Config
Config(config)
The Config class manages experiment configuration and creates adapter execution flows for the PETsARD pipeline. It parses configuration dictionaries, validates settings, and generates queues of adapters for sequential execution.
Design Overview
The Config system transforms declarative configuration into executable pipeline flows. It handles module sequencing, experiment naming, and adapter instantiation while providing validation and error checking.
Key Principles
- Declarative Configuration: Define experiments through structured dictionaries
- Automatic Flow Generation: Convert configuration into executable adapter sequences
- Validation: Comprehensive configuration validation and error reporting
- Flexibility: Support for complex experiment configurations and custom naming
Parameters
config
(dict): The configuration dictionary defining the experiment pipeline
Configuration Structure
The configuration follows a hierarchical structure:
{
"ModuleName": {
"experiment_name": {
"parameter1": "value1",
"parameter2": "value2"
}
}
}
Example Configuration
config_dict = {
"Loader": {
"load_data": {
"filepath": "data.csv"
}
},
"Splitter": {
"split_data": {
"train_split_ratio": 0.8,
"num_samples": 3
}
},
"Synthesizer": {
"generate": {
"method": "sdv",
"model": "GaussianCopula"
}
},
"Evaluator": {
"evaluate": {
"method": "sdmetrics"
}
},
"Reporter": {
"report": {
"method": "save_report",
"granularity": "global"
}
}
}
Attributes
Core Attributes
config
(queue.Queue): Queue of instantiated adapters ready for executionmodule_flow
(queue.Queue): Queue of module names corresponding to each adapterexpt_flow
(queue.Queue): Queue of experiment names corresponding to each adaptersequence
(list): List of module names in execution orderyaml
(dict): The processed configuration dictionary
Methods
Configuration Processing
The Config class automatically processes the configuration during initialization:
- Validation: Checks for invalid experiment naming patterns
- Splitter Expansion: Handles multi-sample splitting configurations
- Adapter Creation: Instantiates adapters for each experiment
- Flow Generation: Creates execution queues using depth-first search
Special Handling
Splitter Configuration
The Config class provides special handling for Splitter configurations with multiple samples:
# Original configuration
"Splitter": {
"split_data": {
"train_split_ratio": 0.8,
"num_samples": 3
}
}
# Automatically expanded to:
"Splitter": {
"split_data_[3-1]": {"train_split_ratio": 0.8, "num_samples": 1},
"split_data_[3-2]": {"train_split_ratio": 0.8, "num_samples": 1},
"split_data_[3-3]": {"train_split_ratio": 0.8, "num_samples": 1}
}
Experiment Naming Rules
- Experiment names cannot end with
_[xxx]
pattern (reserved for internal use) - Each experiment name must be unique within its module
- Names are used for result tracking and reporting
Usage Examples
Basic Configuration
from petsard.config import Config
# Simple pipeline configuration
config_dict = {
"Loader": {
"load_data": {"filepath": "benchmark://adult-income"}
},
"Synthesizer": {
"generate": {"method": "sdv", "model": "GaussianCopula"}
}
}
config = Config(config_dict)
# Access configuration attributes
print(f"Module sequence: {config.sequence}")
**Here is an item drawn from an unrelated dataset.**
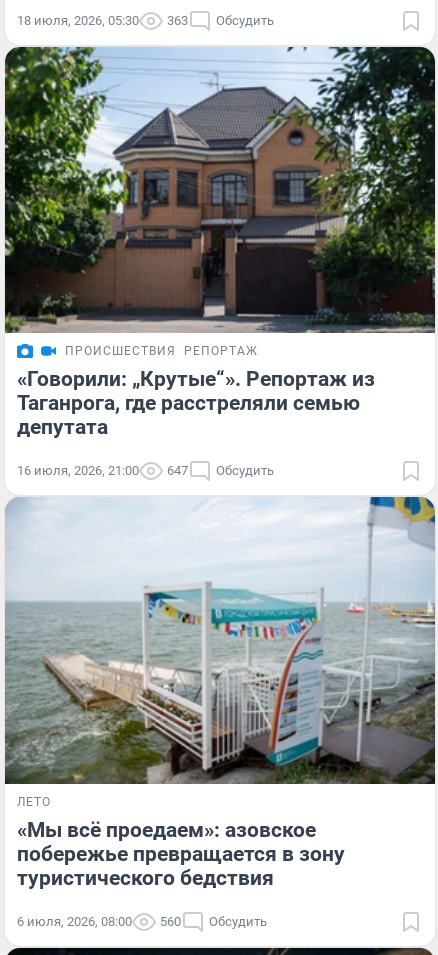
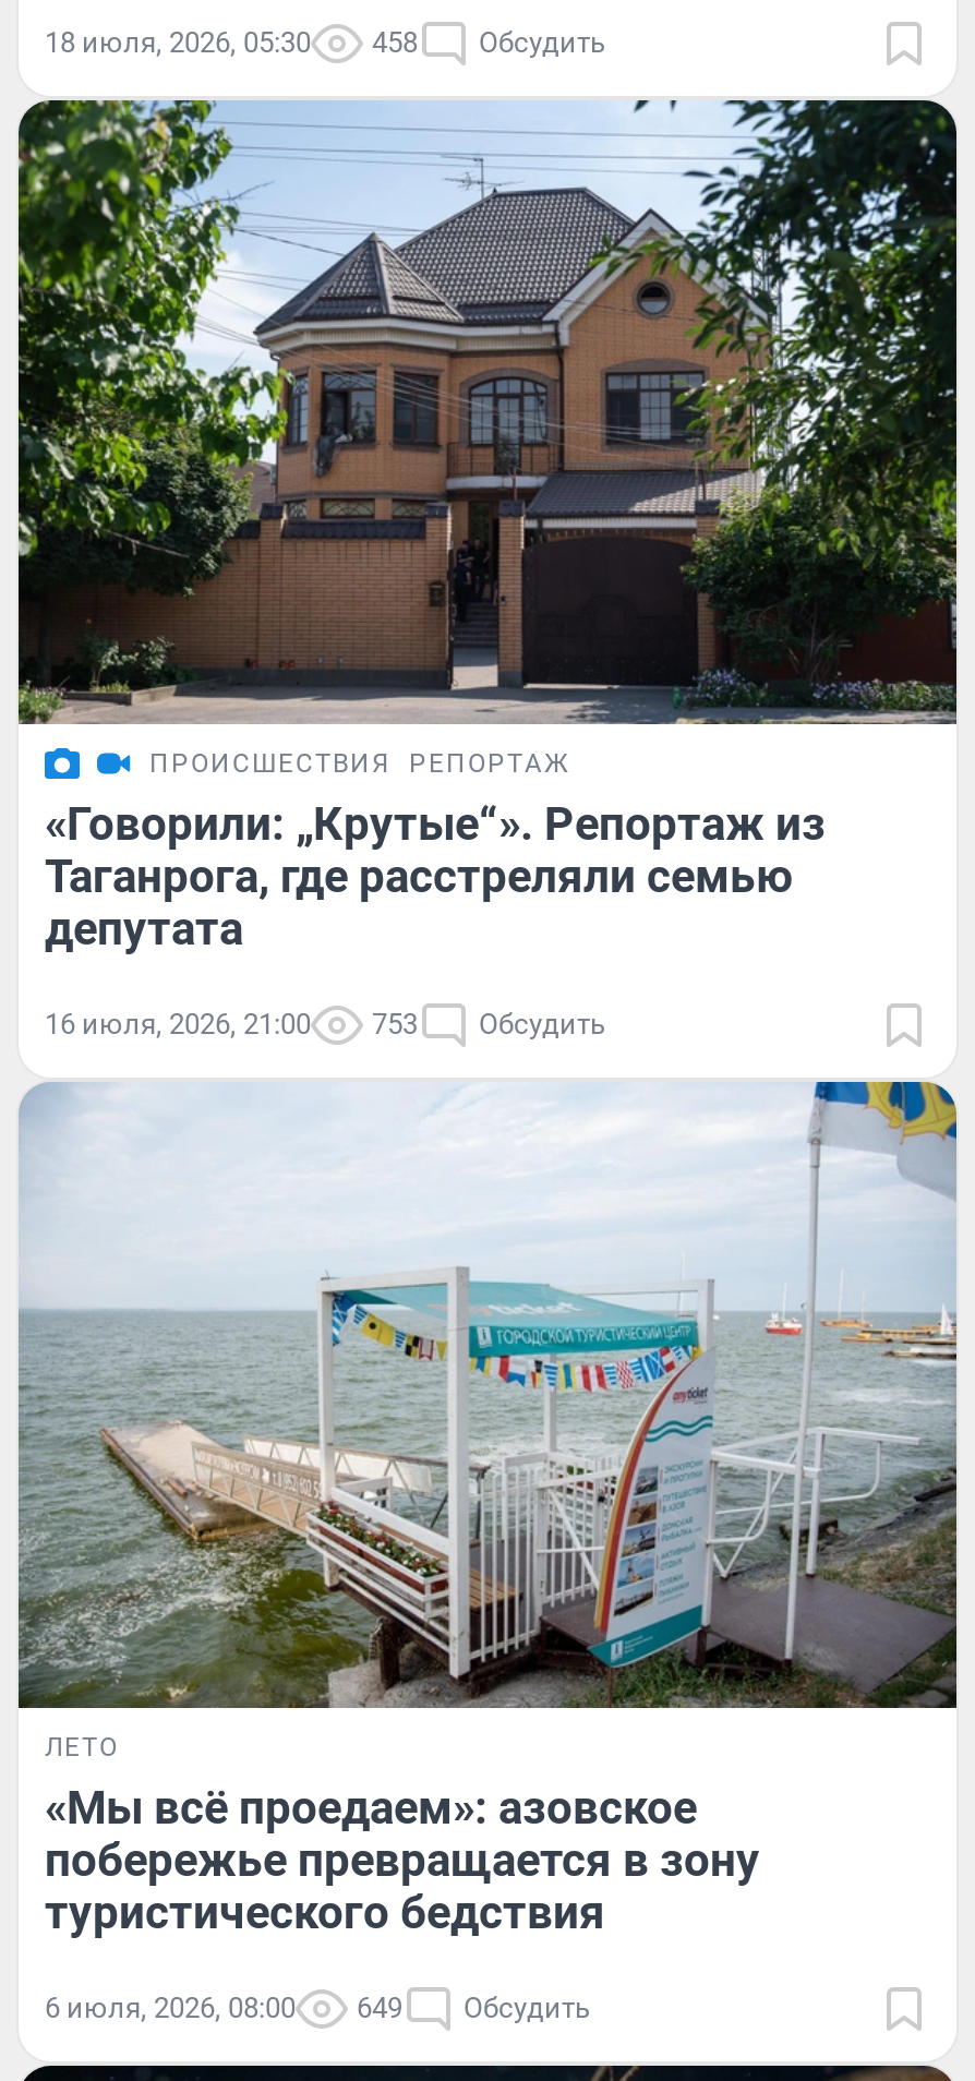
[17,13,274,28] 18 июля, 2026, 05:30 363 Обсудить -> [45,26,605,58] 18 июля, 2026, 05:30 458 Обсудить
[17,463,274,478] 16 июля, 2026, 21:00 647 Обсудить -> [45,1008,605,1041] 16 июля, 2026, 21:00 753 Обсудить
[17,914,267,929] 6 июля, 2026, 08:00 560 Обсудить -> [45,1992,590,2024] 6 июля, 2026, 08:00 649 Обсудить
print(f"Number of adapters: {config.config.qsize()}")
Complex Multi-Module Configuration
from petsard.config import Config
config_dict = {
"Loader": {
"load_benchmark": {"method": "default"},
"load_custom": {"filepath": "custom_data.csv"}
},
"Preprocessor": {
"preprocess": {"method": "default"}
},
"Splitter": {
"split_train_test": {
"train_split_ratio": 0.8,
"num_samples": 5
}
},
"Synthesizer": {
"sdv_gaussian": {"method": "sdv", "model": "GaussianCopula"},
"sdv_ctgan": {"method": "sdv", "model": "CTGAN"}
},
"Evaluator": {
"evaluate_all": {"method": "sdmetrics"}
},
"Reporter": {
"save_results": {
"method": "save_data",
"source": "Synthesizer"
},
"generate_report": {
"method": "save_report",
"granularity": "global"
}
}
}
config = Config(config_dict)
Integration with Executor
from petsard.config import Config
from petsard.executor import Executor
# Config is typically used with Executor
config = Config(config_dict)
executor = Executor(config)
executor.run()
Validation and Error Handling
Configuration Validation
The Config class performs several validation checks:
- Naming validation: Ensures experiment names don’t use reserved patterns
- Structure validation: Verifies proper configuration hierarchy
- Parameter validation: Delegates to individual adapters for parameter checking
Error Types
ConfigError
: Raised for invalid configuration structures or naming violations- Module-specific errors: Propagated from individual adapter initialization
Architecture Benefits
1. Separation of Concerns
- Configuration parsing: Handles structure and validation
- Operator management: Creates and organizes execution units
- Flow control: Manages execution sequence and dependencies
2. Flexibility
- Multiple experiments: Support for multiple experiments per module
- Complex pipelines: Handle arbitrary module combinations
- Custom configurations: Extensible parameter system
3. Validation
- Early error detection: Catch configuration issues before execution
- Clear error messages: Detailed feedback for debugging
- Consistent validation: Standardized validation across all modules
4. Integration
- Executor compatibility: Seamless integration with execution system
- Status management: Compatible with Status tracking system
- Adapter abstraction: Clean interface to underlying adapters
The Config system provides the foundation for PETsARD’s flexible and robust experiment configuration, enabling complex data processing pipelines through simple declarative specifications.